PROBLEM REQUIREMENTS: Should an entry contain an image, leave the image out and repeat the entry's text exactly.

PROVIDED DATA:

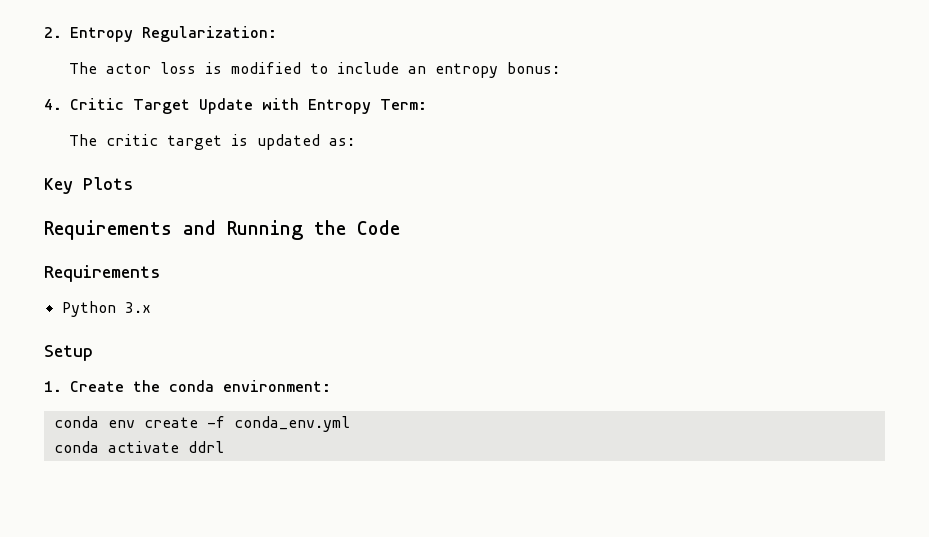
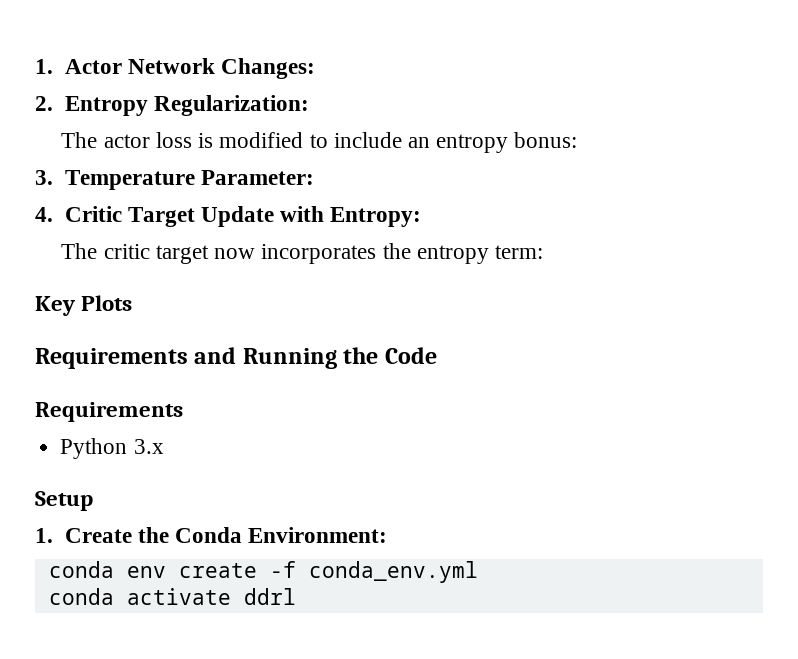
+ 1. Actor Network Changes:
+ 3. Temperature Parameter:
- 4. Critic Target Update with Entropy Term:
+ 4. Critic Target Update with Entropy:
- The critic target is updated as:
+ The critic target now incorporates the entropy term:
- 1. Create the conda environment:
+ 1. Create the Conda Environment:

REPLY:
+ 1. Actor Network Changes:
+ 3. Temperature Parameter:
- 4. Critic Target Update with Entropy Term:
+ 4. Critic Target Update with Entropy:
- The critic target is updated as:
+ The critic target now incorporates the entropy term:
- 1. Create the conda environment:
+ 1. Create the Conda Environment:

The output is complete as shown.